Data supplied:
——

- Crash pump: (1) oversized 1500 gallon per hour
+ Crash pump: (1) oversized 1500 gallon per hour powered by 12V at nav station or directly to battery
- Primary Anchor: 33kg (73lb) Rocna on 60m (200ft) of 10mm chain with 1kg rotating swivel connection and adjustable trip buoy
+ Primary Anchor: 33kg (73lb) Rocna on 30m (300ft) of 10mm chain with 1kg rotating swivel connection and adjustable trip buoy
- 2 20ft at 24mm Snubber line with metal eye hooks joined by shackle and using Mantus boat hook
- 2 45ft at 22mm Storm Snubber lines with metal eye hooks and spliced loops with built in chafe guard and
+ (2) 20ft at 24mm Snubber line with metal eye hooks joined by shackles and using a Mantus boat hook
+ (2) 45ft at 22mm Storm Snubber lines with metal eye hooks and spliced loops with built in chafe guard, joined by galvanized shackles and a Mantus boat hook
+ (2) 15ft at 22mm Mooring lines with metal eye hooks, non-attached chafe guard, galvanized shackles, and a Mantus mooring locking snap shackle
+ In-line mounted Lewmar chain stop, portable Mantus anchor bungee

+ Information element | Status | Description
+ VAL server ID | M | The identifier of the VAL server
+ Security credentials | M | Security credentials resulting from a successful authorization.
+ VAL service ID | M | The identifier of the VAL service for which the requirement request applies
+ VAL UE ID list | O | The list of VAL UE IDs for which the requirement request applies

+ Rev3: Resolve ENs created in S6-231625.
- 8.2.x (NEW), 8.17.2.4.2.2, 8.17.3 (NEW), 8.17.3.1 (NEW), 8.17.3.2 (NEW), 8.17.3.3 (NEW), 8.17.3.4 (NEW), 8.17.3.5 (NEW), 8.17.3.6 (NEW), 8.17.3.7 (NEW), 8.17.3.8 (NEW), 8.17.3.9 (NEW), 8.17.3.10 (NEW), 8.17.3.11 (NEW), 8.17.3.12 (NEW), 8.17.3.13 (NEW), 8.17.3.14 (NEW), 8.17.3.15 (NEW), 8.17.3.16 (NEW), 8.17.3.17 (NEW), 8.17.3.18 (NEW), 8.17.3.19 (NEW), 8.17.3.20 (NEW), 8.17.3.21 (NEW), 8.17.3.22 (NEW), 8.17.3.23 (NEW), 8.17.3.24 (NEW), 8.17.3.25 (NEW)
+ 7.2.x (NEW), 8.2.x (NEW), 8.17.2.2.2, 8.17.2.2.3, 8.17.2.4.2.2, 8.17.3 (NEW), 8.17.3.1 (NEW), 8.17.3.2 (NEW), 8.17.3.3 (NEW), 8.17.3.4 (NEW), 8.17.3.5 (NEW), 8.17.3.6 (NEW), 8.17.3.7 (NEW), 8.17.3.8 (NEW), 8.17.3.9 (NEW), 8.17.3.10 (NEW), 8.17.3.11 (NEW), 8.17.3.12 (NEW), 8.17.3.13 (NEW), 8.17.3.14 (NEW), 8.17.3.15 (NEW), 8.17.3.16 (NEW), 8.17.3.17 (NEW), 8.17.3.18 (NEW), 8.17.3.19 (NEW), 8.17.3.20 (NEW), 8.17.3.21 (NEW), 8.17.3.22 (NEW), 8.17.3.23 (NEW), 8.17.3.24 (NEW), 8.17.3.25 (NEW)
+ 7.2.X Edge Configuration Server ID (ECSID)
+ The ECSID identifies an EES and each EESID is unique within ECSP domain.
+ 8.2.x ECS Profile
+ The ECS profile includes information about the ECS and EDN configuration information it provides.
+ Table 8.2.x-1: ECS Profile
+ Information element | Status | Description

——

From the first line of the records through the line with "- Primary Anchor: 33kg", retype everything word for word, including both ends.

- Crash pump: (1) oversized 1500 gallon per hour
+ Crash pump: (1) oversized 1500 gallon per hour powered by 12V at nav station or directly to battery
- Primary Anchor: 33kg (73lb) Rocna on 60m (200ft) of 10mm chain with 1kg rotating swivel connection and adjustable trip buoy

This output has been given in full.